Нора смотрит ей вслед. Все смотрят ей вслед. «Красивая юбка», — говорит Нора с набитым ртом, но тут же замирает и даже жевать перестает. Официант уже в дверях, распахивает перед Клер дверь, сгибается в поклоне. Лица ее мы не видим, но я точно знаю, какое у него сейчас выражение: любую услугу она всегда принимает с мраморной улыбкой. Ей не требуется улыбаться по-настоящему. В отличие от нас с Норой Ледяная принцесса относится к тем женщинам, перед которыми распахиваются все двери. Во всем мире. Подобная любезность со стороны таксистов, полицейских, кондукторов, продавцов, банковских служащих или официантов не настолько забавна, как может показаться, в том числе с точки зрения Норы. Держу пари, сейчас она скажет: «Мда-а».
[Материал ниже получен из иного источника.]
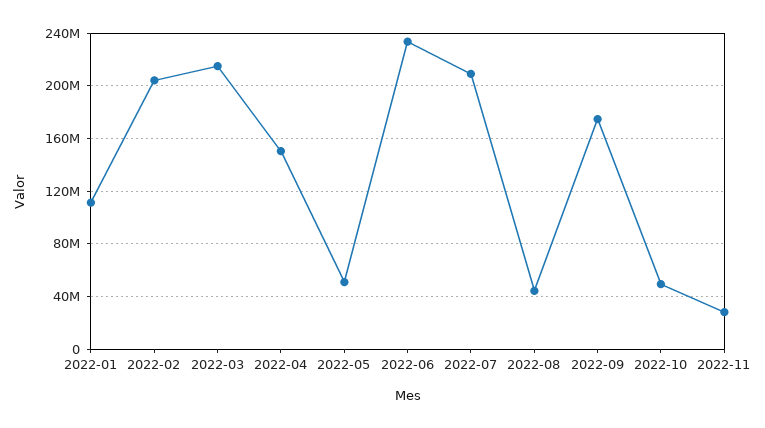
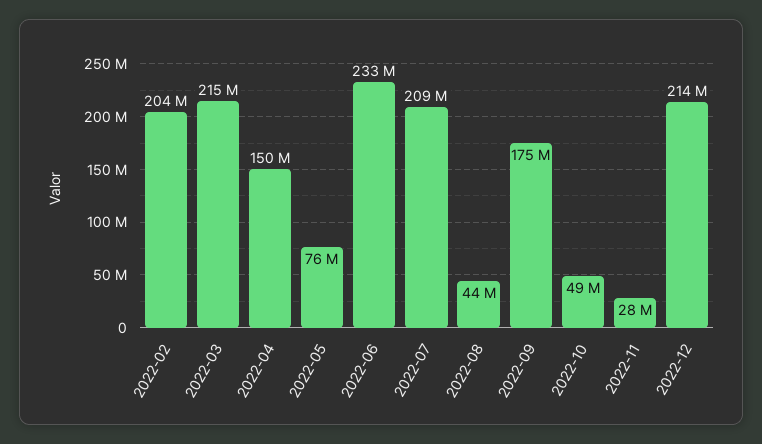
2022-01: 110000000 -> none
2022-05: 50000000 -> 76000000
2022-12: none -> 214000000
— М-да-а, — говорит Нора, подвигает к себе корзинку с булками и берет сразу две.
«Мда…» — это Пиннеберг. «Мда…» — это фирменная тидьеновская примочка, позволяющая выразить сложный комплекс чувств одним звуком и легким щелчком пальцами. Ахим, ставший истинным Тидьеном, теперь, случись ему наткнуться на несокрушимое препятствие, говорит только: «Мда…» При мне, по крайней мере. И Норин Папашка тоже. Гарантирую, что он кормил Ма своим чертовым «мда», когда она просила у него помощи при разводе, а денег, чтобы заплатить гонорар адвокату, сразу наскрести не смогла. Она рассказала мне это в 89-м, в Кельне, когда я вернулась из Барселоны, из своей первой поездки с Норой и Клер, она нянчила Фиону и пожила со мной еще пару дней, а потом отправилась в Берлин, к Хартмуту и Мишель, очень уж ей хотелось взглянуть на дыры в Стене.
Все-таки с ней мне было невероятно хорошо. В тот раз мы никуда не спешили и хоть пообщались по-человечески. Когда Булочка засыпала, а я наконец слезала с телефона (я пыталась устроиться на работу), она садилась, укладывала ноги повыше и начинала рассказывать. Как однажды вернулась от молодого Бургдорфа, парикмахера с Банхофштрассе с лошадиным прикусом, и прямо перед охотничьим домиком, где мы тогда жили, увидела «фольксваген» с открытым багажником, а на сиденье рядом с водителем — Мариту Бетхер, которая уже пару недель обучалась у моего отца игре на органе. Совершенно невзрачная, вспоминала Ма, настоящая Церковная мышь. Ма тогда ничего такого не подумала, но Церковная мышь сидела в нашем «фольксвагене». Ма остановилась и спросила, как успехи в учебе, как и полагалось законной жене пиннебергского органиста при встрече с ученицей мужа. Церковная мышь отвечала вполне пристойно, продолжала Ма, сказала, что счастлива попасть к такому внимательному педагогу. А потом из дома вышел отец, он нес два чемодана, которые положил в «фольксваген», и сказал Ма: «Я не могу по-другому, Альмут». И больше ничего. Сел рядом с Церковной мышью, завел машину и пропал навсегда. Ни разу не побеспокоился о детях, ни разу не прислал ни пфеннига. Слинял с концами. Десять лет мать не могла переступить через свою гордость, чтобы начать его искать. Только в 71-м напала на его след и подала заявление на развод в напрасной надежде выколотить из него хоть немного бабла.